First sale begins for bankrupt developer’s Bay Area real estate empire

SAN JOSE – An apartment complex in downtown San Jose is set to be the first property unloaded as part of auctioning off pieces of a bankrupt developer’s real estate empire implicated in a federal fraud case.

The first property to find a potential buyer — at a cost of $54.2 million — is a large apartment building at 138 Ballback St. in downtown San Jose, according to papers filed July 16 in US District Court in a fraud case involving bankrupt developer Sanjiv Teacher.

Court-appointed receiver David Stapleton is at the center of Securities and Exchange Commission fraud proceedings attempting to sell properties owned by Acharya, chairman of Silicon Sage Builders and a real estate executive.

“The receiver has accepted an offer from Carmel Partners Realty VII to purchase the property,” documents on file with the Federal Court show.

The proposed buyer is an affiliate of San Francisco-based Carmel Partners, which specializes in the ownership of apartment buildings.

The apartment building on Ballback Street is a favorite in San Jose’s trendy and charming South First Area, or just a short walk from the Sofa District and the city’s convention center.

The residential complex, which was completed in 2019, also appears to be in healthy shape.

According to court papers, “almost all” of the 101 residential units are currently on rent.

The receiver expects to sell the Silicon SEZ assets at a price high enough to enable investors and creditors associated with Acharya’s projects to recover at least some of Acharya’s money.

“The property was aggressively marketed and was on the market first,” said the receiver, regarding efforts to find a buyer for 138 Baalback cents.

JLL, a commercial real estate firm, handled the marketing of the apartment complex and arranged the transactions on behalf of the receiver. JLL has conducted at least 47 rounds of apartment building and several rounds of bidding, Court Paper Show.

The entrance area of ​​a 101-unit apartment building at 138 Ballback St. in Downtown Jose. // George Avalos / Bay Area Newsgroup

Many other master-held properties, some complete, some partially built, and some completely undeveloped, are also expected to be marketed for sale by the receiver.

The Bay Area properties involved in the marketing effort were originally proposed or developed by Acharya and his flagship Silicon SEZ builders. The Securities and Exchange Commission has accused Acharya and Silicon SEZ of fraud. Silicon SEZ was sent to court-ordered receivership this year.

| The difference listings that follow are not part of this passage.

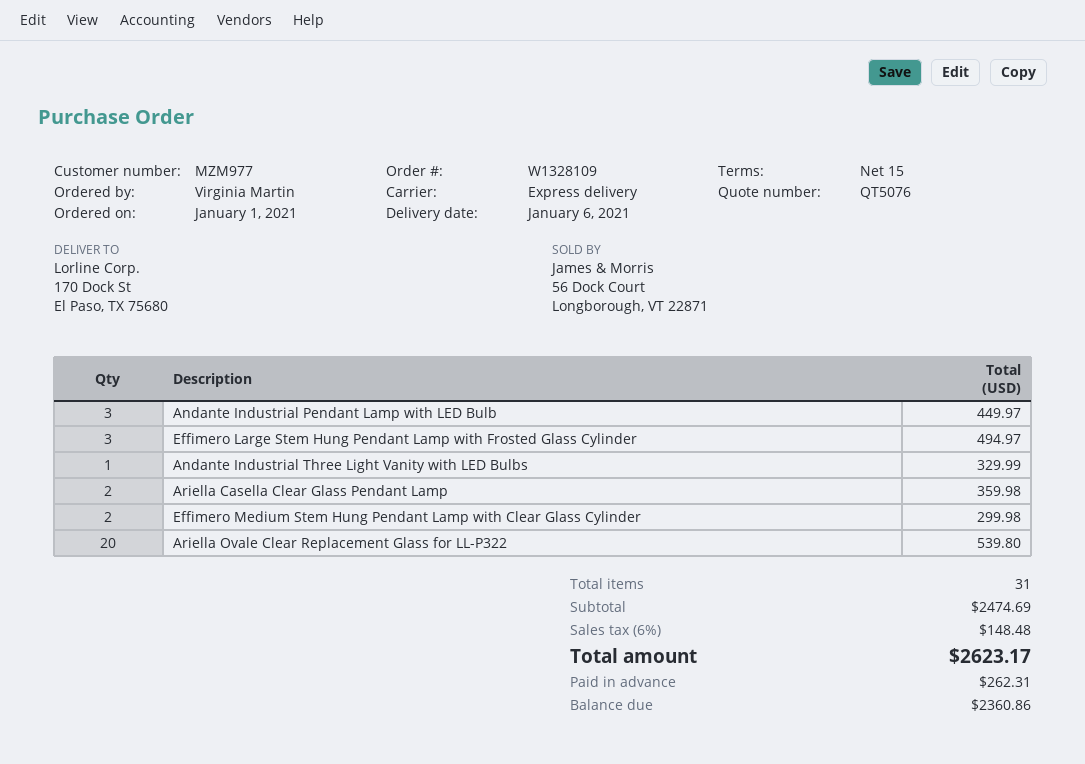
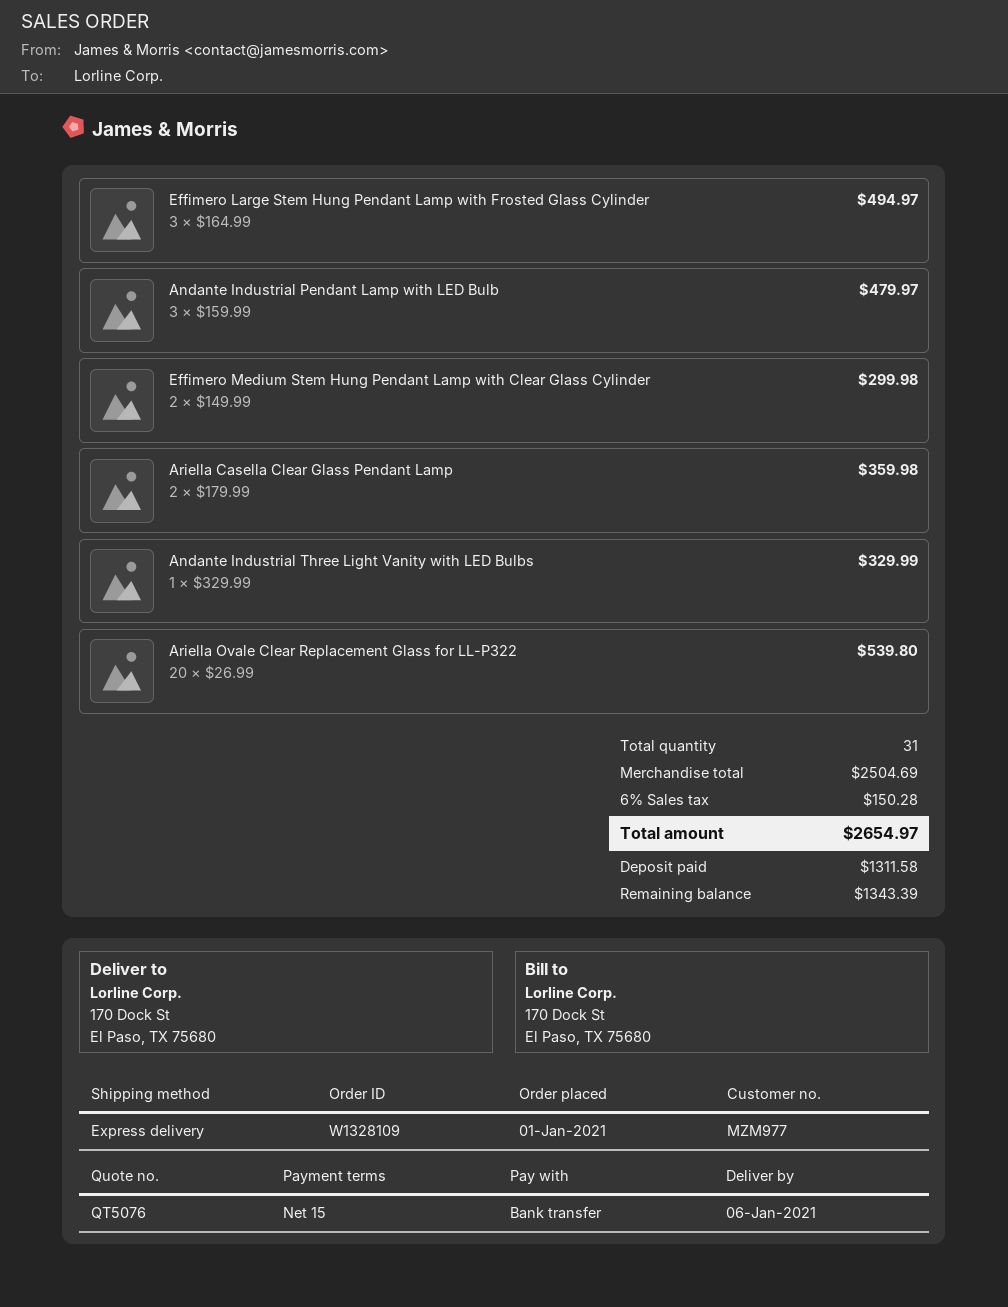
Andante Industrial Pendant Lamp with LED Bulb: 3 for 449.97 -> 3 for 479.97
subtotal: 2474.69 -> 2504.69
tax: 6% = 148.48 -> 6% = 150.28
total: 2623.17 -> 2654.97
deposit: 262.31 -> 1311.58
balance: 2360.86 -> 1343.39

Silicon SEZ projects and properties in San Jose, Fremont, Santa Clara, Sunnyvale, Morgan Hill and Hayward face various futures, according to records on file with the US District Court in San Francisco.

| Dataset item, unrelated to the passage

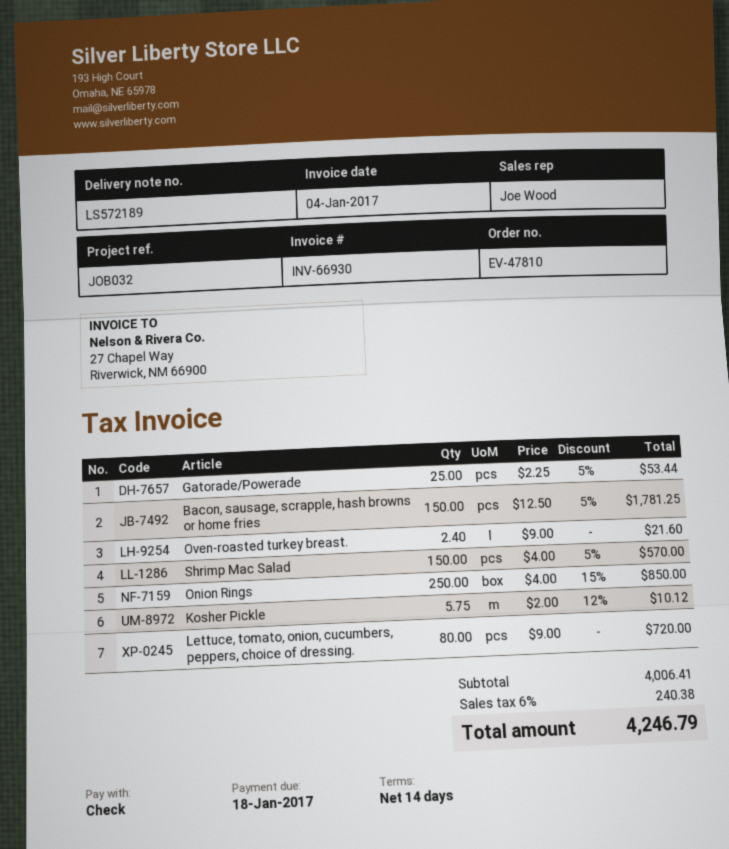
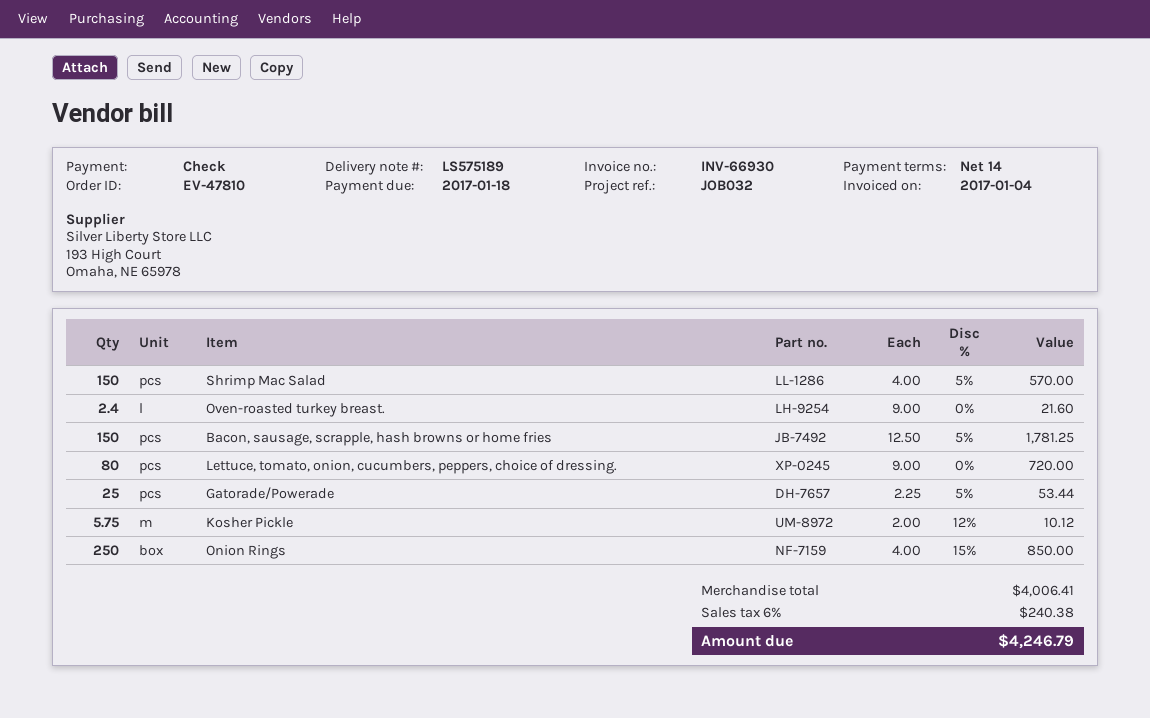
delivery note number: LS572189 -> LS575189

Ballback Street apartment transactions in downtown San Jose, if completed with the conditions outlined in the court papers, can achieve the primary goals of property sales.

The sale of the property will be used to pay the lender on the apartment complex, as well as to pay the mechanic’s lien that eight different contractors filed against the building. The lender will be paid approximately $39.9 million. The contractors are owed a combined $400,000.

After paying a commission and closing costs to JLL, there will be several million left to pay the creditors and investors of Silicon SEZ and Acharya.

“The receiver expects the receivership estate to net approximately $12.6 million from the sale,” the court documents state.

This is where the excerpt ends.